Flexible budget A budget that shows the budgeted amount of manufacturing overhead for various levels of output; used in isolating overhead variances and setting standard overhead rates.
Ideal standards Standards that can be attained under the best circumstances—that is, with no machinery problems or worker problems. These unrealistic standards can only be met when the company has highly efficient, skilled workers who are working at their best effort throughout the entire period needed to complete the job.
Fixed overhead variance A variance from standard caused by using more or less than the standard amount of fixed overhead costs to produce a product or complete a process; computed as Actual fixed overhead – Budgeted fixed overhead.
Labor efficiency variance (LEV) A variance from standard caused by using more or less than the standard amount of direct labor-hours to produce a product or complete a process; computed as (Actual hours worked – Standard hours allowed) x Standard rate per hour.

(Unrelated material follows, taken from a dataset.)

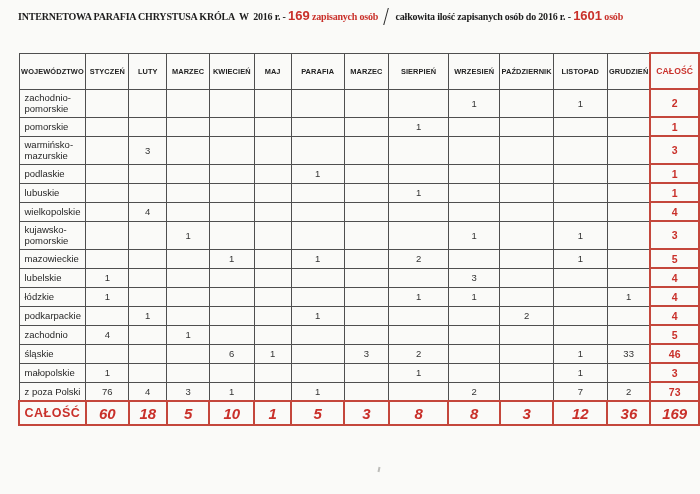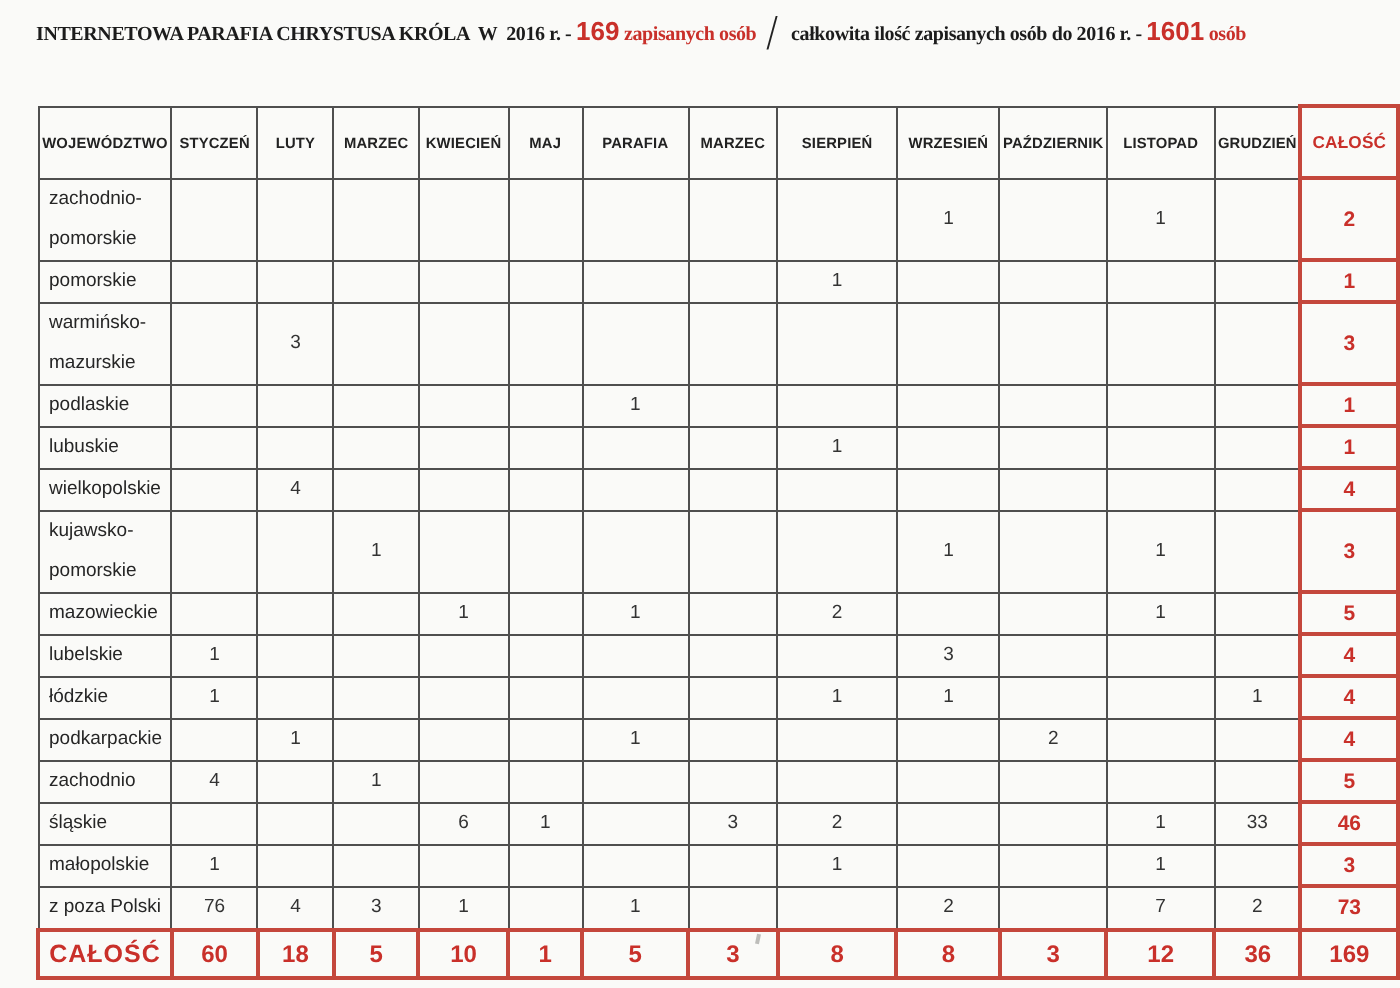"zachodnio-" td.region { line-height: 20px -> 11px }
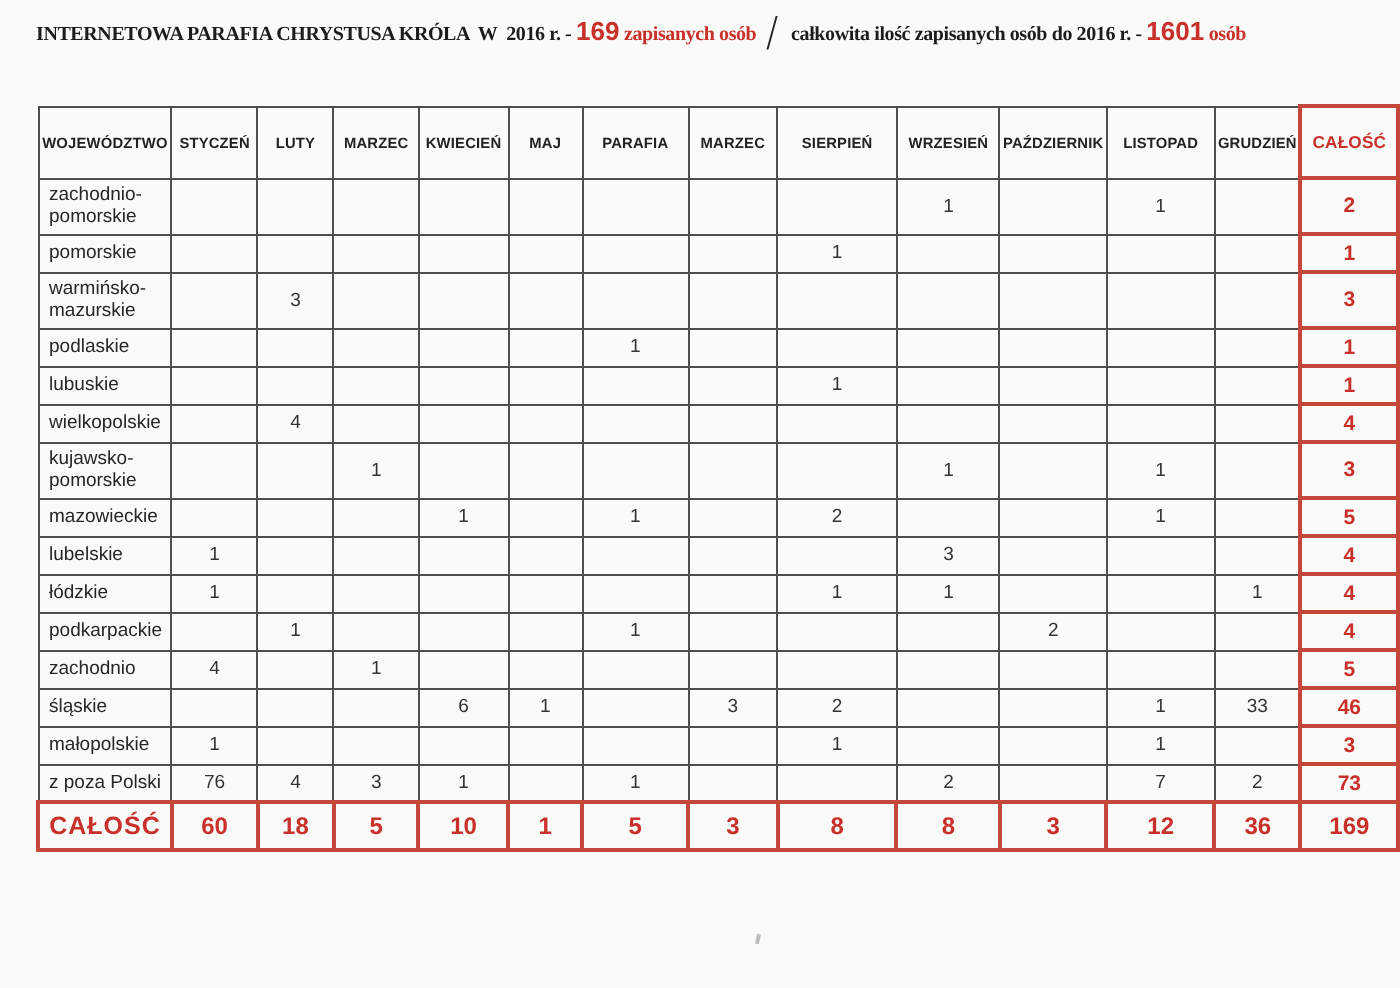"60" td.total-val { font-size: 12px -> 15px; font-style: none -> italic }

Labor rate variance (LRV) A variance from standard caused by paying a higher or lower average rate of pay than the standard cost to produce a product or complete a process; computed as (Actual rate -Standard rate) x Actual hours worked.
Management by exception The process where management only investigates those variances that are unusually favorable or unfavorable or that have a material effect on the company.
Materials price variance (MPV) A variance from standard caused by paying a higher or lower price than the standard for materials purchased; computed as (Actual price – Standard price) x Actual quantity purchased.
Materials usage variance (MUV) A variance from standard caused by using more or less than the standard amount of materials to produce a product or complete a process; computed as (Actual quantity used – Standard quantity allowed) x Standard price.
Standard cost A carefully predetermined measure of what a cost should be under stated conditions.
Standard level of output A carefully predetermined measure of what the expected level of output should be for a specified period of time, usually one year.
Variance A deviation of actual costs from standard costs; may be favorable or unfavorable. That is, actual costs may be less than or more than standard costs. Variances may relate to materials, labor, or manufacturing overhead.
Variable Overhead Spending variance (VOHSV) A variance from standard caused by incurring more actual variable overhead than the standard variable overhead cost to produce a product or complete a process; computed as (Actual variable OH rate -Standard variable OH rate) x Actual amount of base.
Variable Overhead Efficiency variance (VOHEV) A variance from standard caused by using more or less than the standard amount of overhead application base to produce a product or complete a process; computed as (Actual OH base – Standard OH base) x Standard variable OH rate per base.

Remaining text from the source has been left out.